Я купил минералки и сигарет — продали. Вышел на улицу. Закурил. Антохи не видно. Я не знал, сколько еще ждать его, придет он вообще или нет. Тут я с ужасом понял, что трубы со мной не было. То ли я не брал ее вовсе, то ли потерял где-то по дороге. Теперь связаться с Тохой вообще невозможно, а вдруг он будет звонить мне и не дозвонится? Я завис, ничего не соображая, а только перелистывая воображаемые сценарии. Что мог подумать Тоха про то, что мог я подумать, а что думал его батя и батины братки?
Ладно, решил. Жду еще десять минут — и двигаю к дому. Я закурил еще одну, сделал затяжку — и тут из-за поворота выскочил Тоха и рванул меня за куртку. Мы бегом стартовали вдоль Ломоносовского проспекта. Бежали целую остановку — до перехода. Через дорогу тоже бегом, а оттуда — по дворам. Мы двигались с такой скоростью, что я даже не пытался понять, где мы находимся, хотя район был вроде знакомый. Коган, конечно, отлично знал, где мы, меня поторапливал до тех пор, пока я не сдался и не попросил о передышке.

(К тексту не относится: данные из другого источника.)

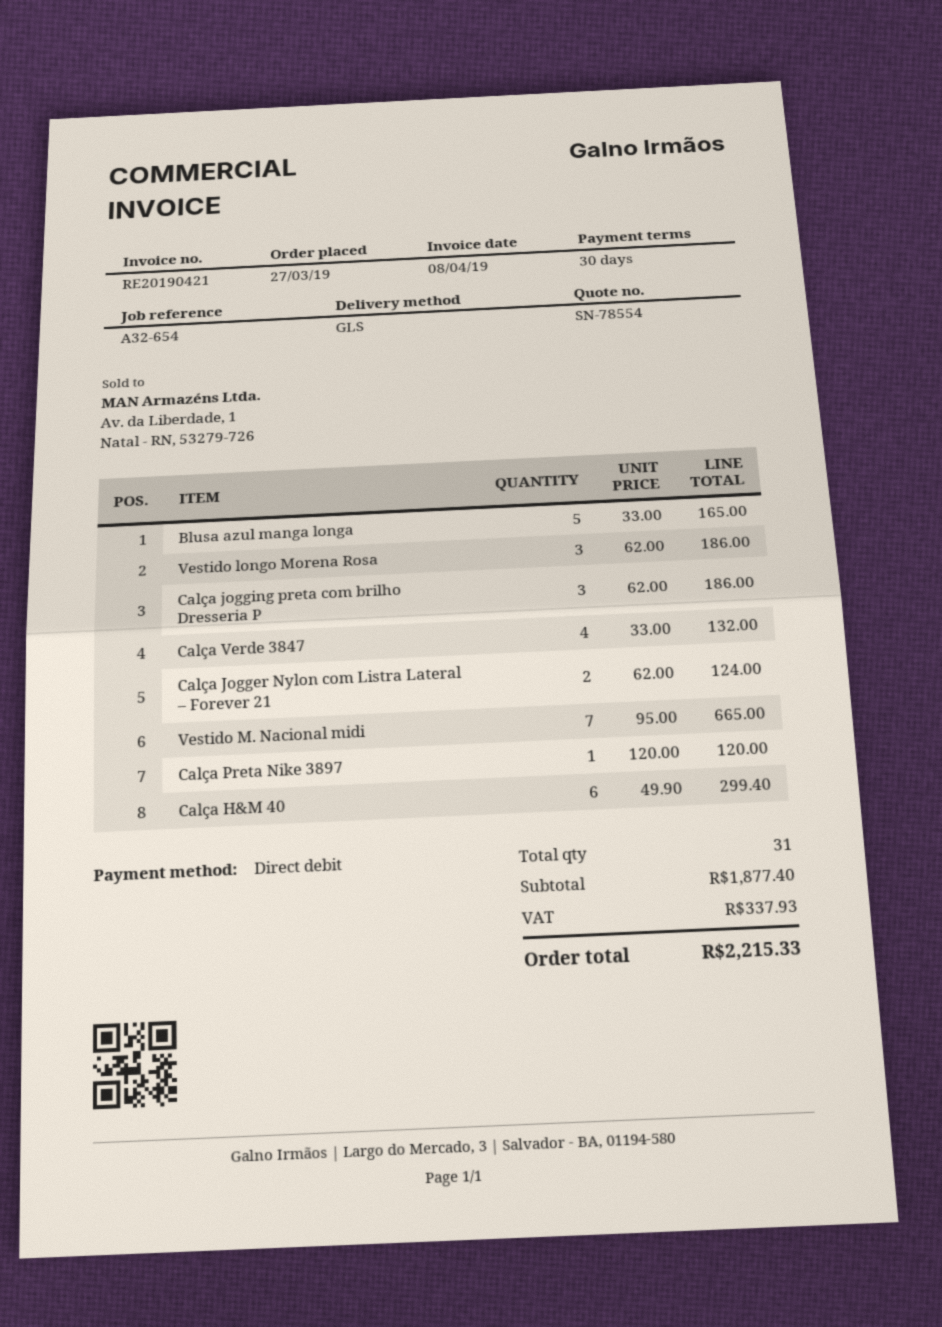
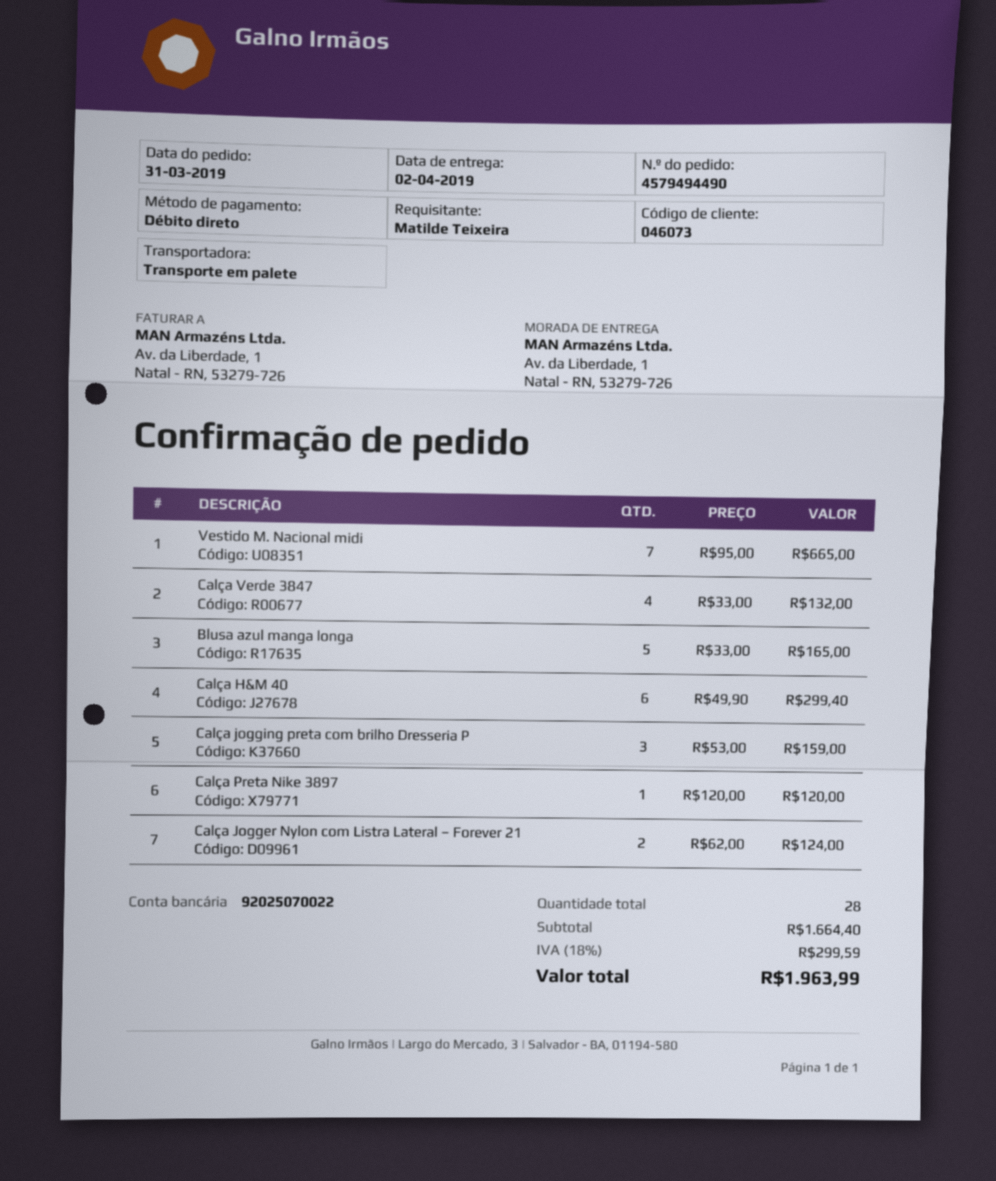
order date: 2019-03-27 -> 2019-03-31
shipping method: GLS -> pallet freight
Vestido longo Morena Rosa: 3 x 62.00 = 186.00 -> none
Calça jogging preta com brilho Dresseria P: 3 x 62.00 = 186.00 -> 3 x 53.00 = 159.00
total quantity: 31 -> 28
subtotal: 1877.40 -> 1664.40
tax: 337.93 -> 299.59
total: 2215.33 -> 1963.99

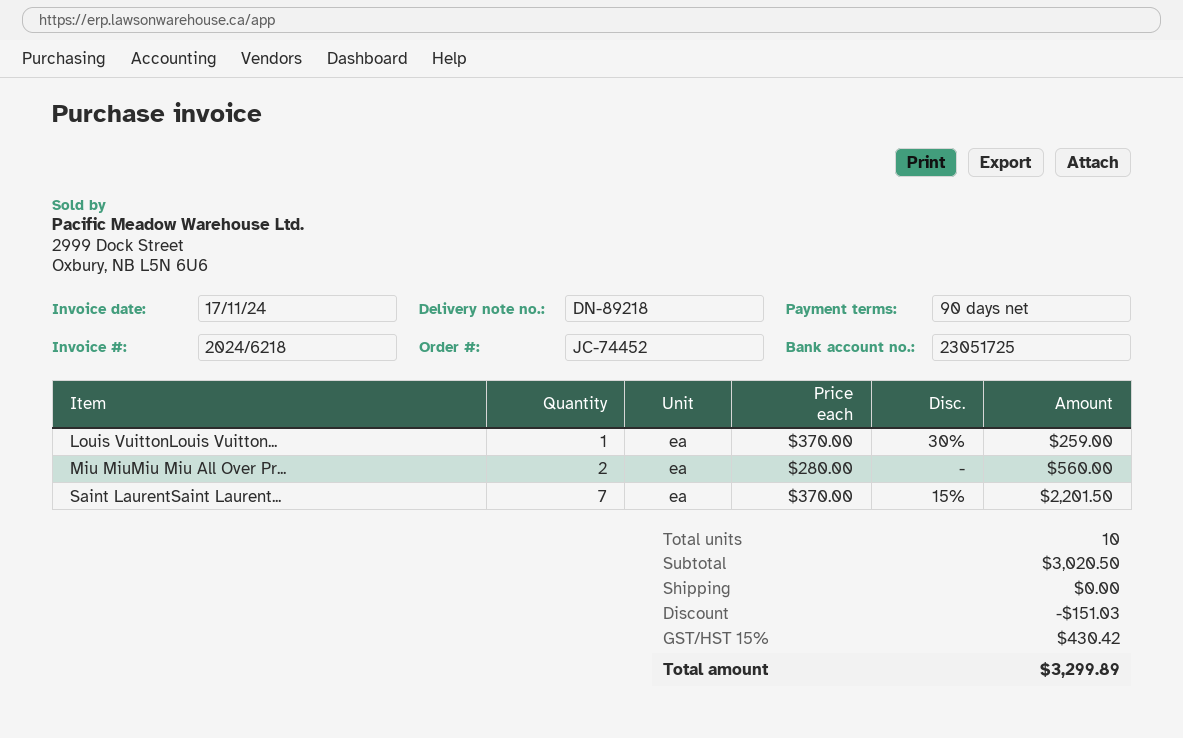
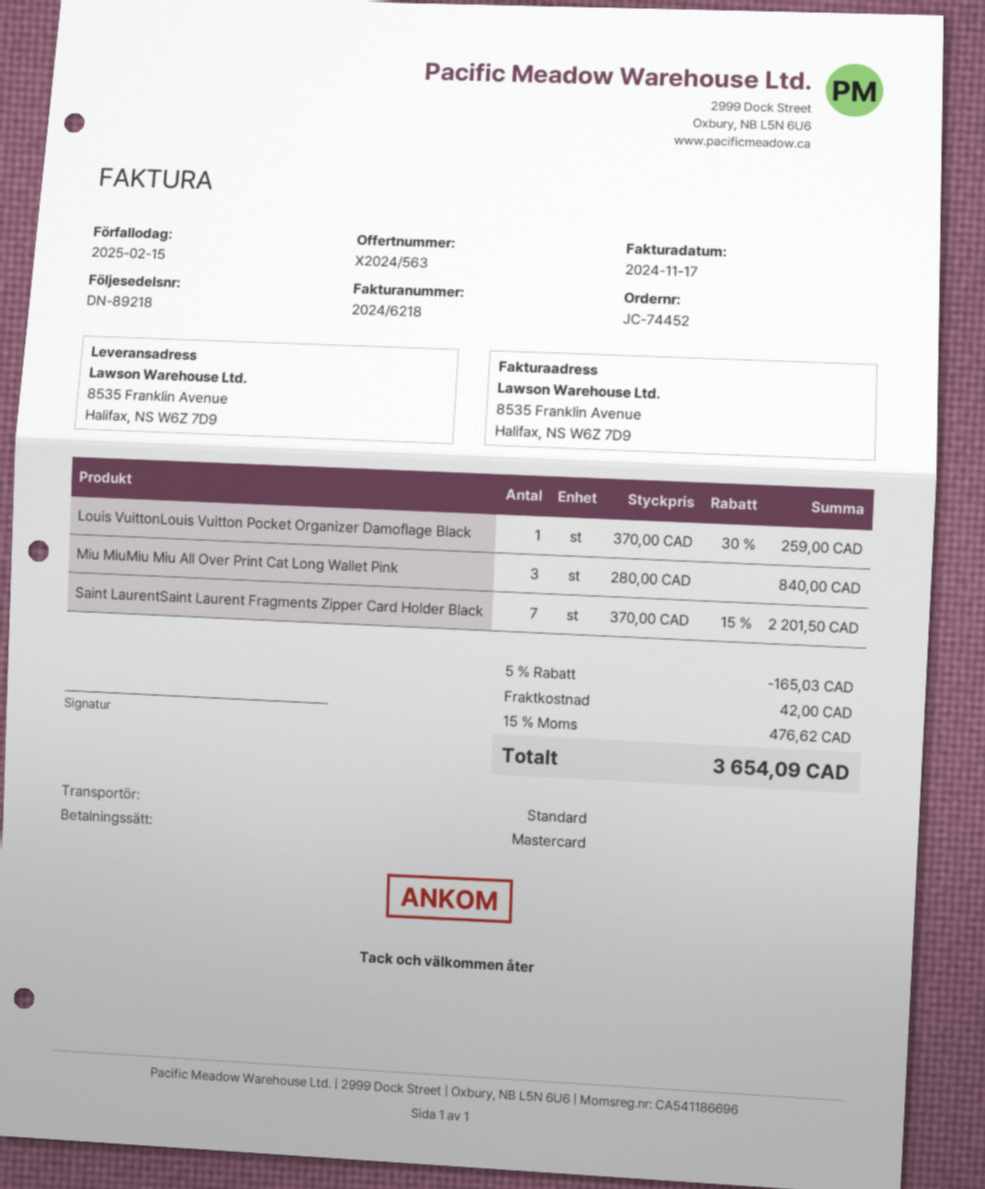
Miu MiuMiu Miu All Over Pr...: 2 x 280.00 = 560.00 -> 3 x 280.00 = 840.00
discount: 151.03 -> 165.03
shipping: 0.00 -> 42.00
tax: 15% = 430.42 -> 15% = 476.62
total: 3299.89 -> 3654.09

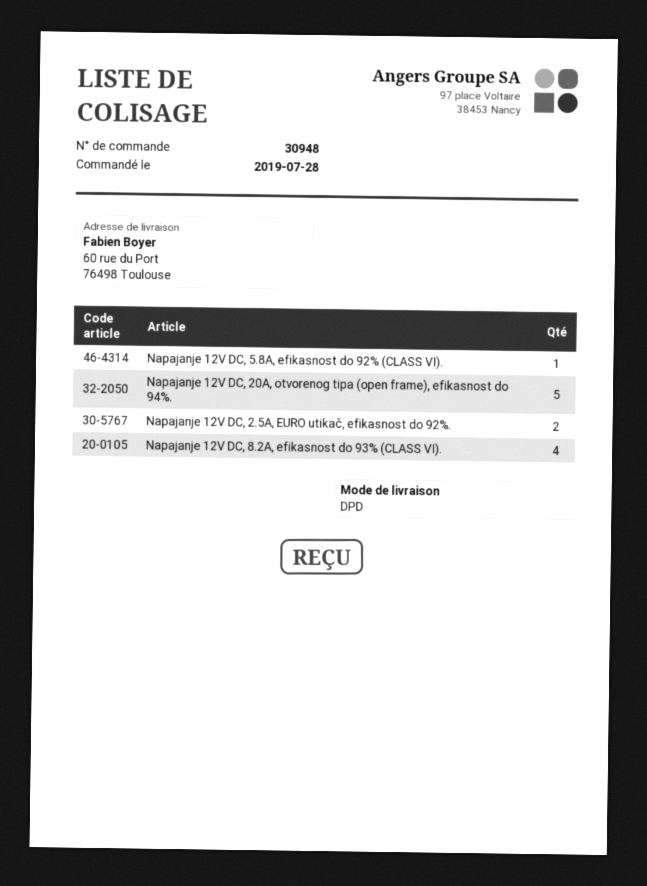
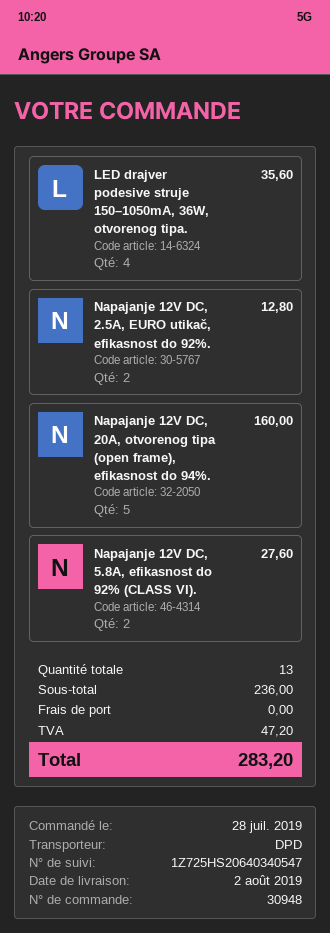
Napajanje 12V DC, 5.8A, efikasnost do 92% (CLASS VI).: 1 -> 2
Napajanje 12V DC, 8.2A, efikasnost do 93% (CLASS VI).: 4 -> none
LED drajver podesive struje 150–1050mA, 36W, otvorenog tipa.: none -> 4

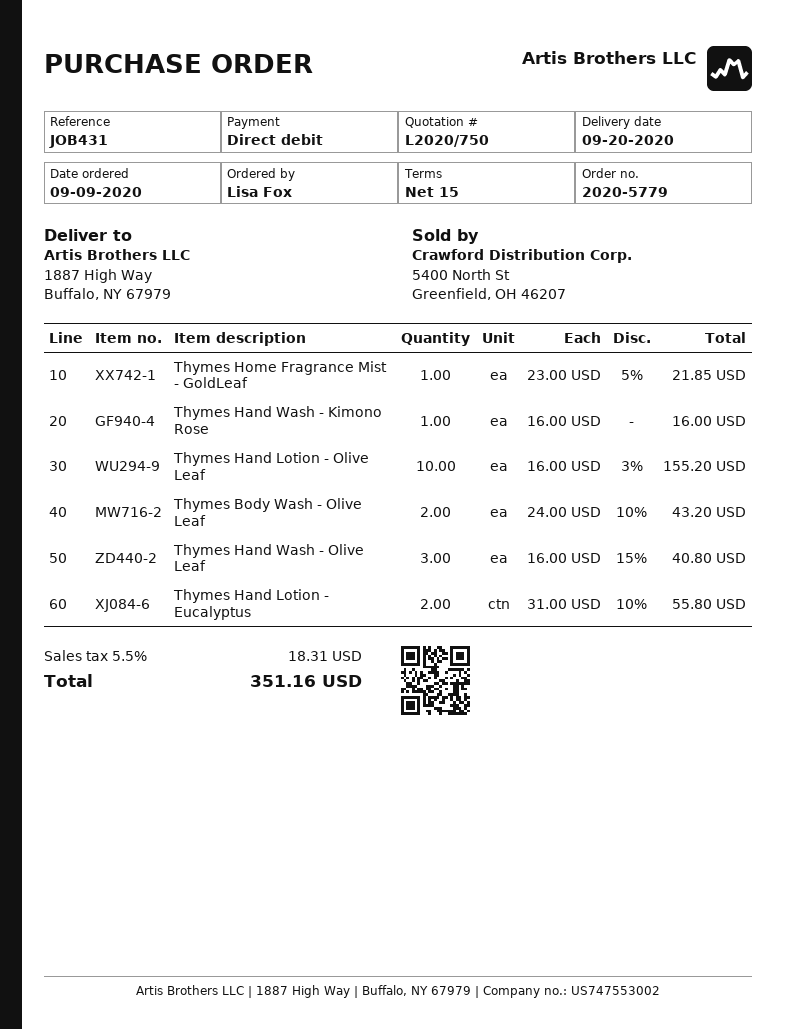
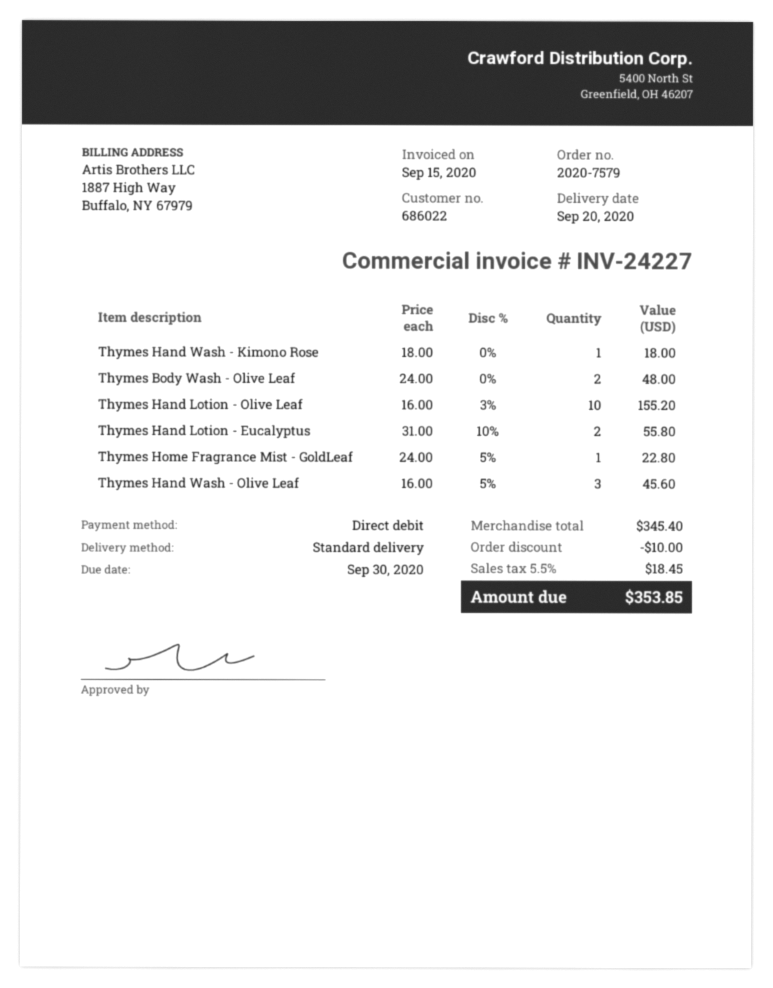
order number: 2020-5779 -> 2020-7579
Thymes Home Fragrance Mist - GoldLeaf: 1 x 23.00 - 5% = 21.85 -> 1 x 24.00 - 5% = 22.80
Thymes Hand Wash - Kimono Rose: 1 x 16.00 = 16.00 -> 1 x 18.00 = 18.00
Thymes Body Wash - Olive Leaf: 2 x 24.00 - 10% = 43.20 -> 2 x 24.00 = 48.00
Thymes Hand Wash - Olive Leaf: 3 x 16.00 - 15% = 40.80 -> 3 x 16.00 - 5% = 45.60
discount: none -> 10.00
tax: 5.5% = 18.31 -> 5.5% = 18.45
total: 351.16 -> 353.85

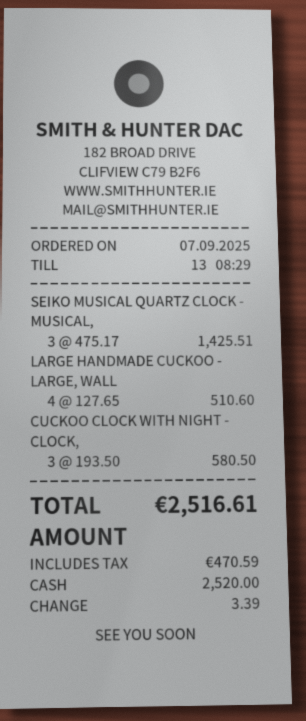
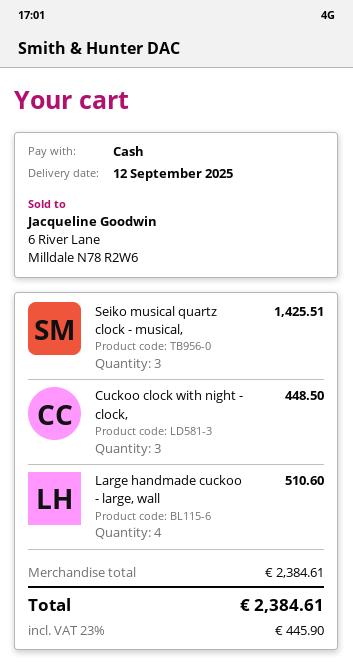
CUCKOO CLOCK WITH NIGHT - CLOCK,: 3 for 580.50 -> 3 for 448.50
tax: 470.59 -> 445.90
total: 2516.61 -> 2384.61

— Не могу больше, — я закашлялся. — Ты, блин, паркурщик хренов… Ты вообще человек?
Я открутил, наконец, крышку у бутылки с минералкой, с которой так и бежал всю дорогу. Жадно глотнул. Потом дал ему пить.
— Из крови и мяса, — отдышавшись, сказал кудрявый хохмач.
В тусклом свете фонаря его глаз в глазницах было почти не разглядеть, и я как будто глядел на череп Когана.
— Ты как от лбов удрал?
— Там у четвертого этажа, — он хмыкнул, — вентиляция идет между балконами таким ободком, — он изобразил конструкцию своими длинными хищными пальцами, но я все равно ничего не понял, а только глядел на эти пальцы, и любил их обладателя.
— И че, ты по вентиляции лез?
— Да нет, между ней и стеной. Просто, чтоб не видно было. Я эту высотку знаю, как свои пять пальцев, — Коган гордо выставил вперед исцарапанную пятерню.
До дома мы шли прогулочным шагом, и когда уже сворачивали на улицу Фотиевой, я подумал, что Антон свернет раньше, к своим крышам, а я пойду дальше один. Но Коган, воровато озираясь по сторонам, продолжал идти справа, держа Эльвиру Петровну в кармане наготове.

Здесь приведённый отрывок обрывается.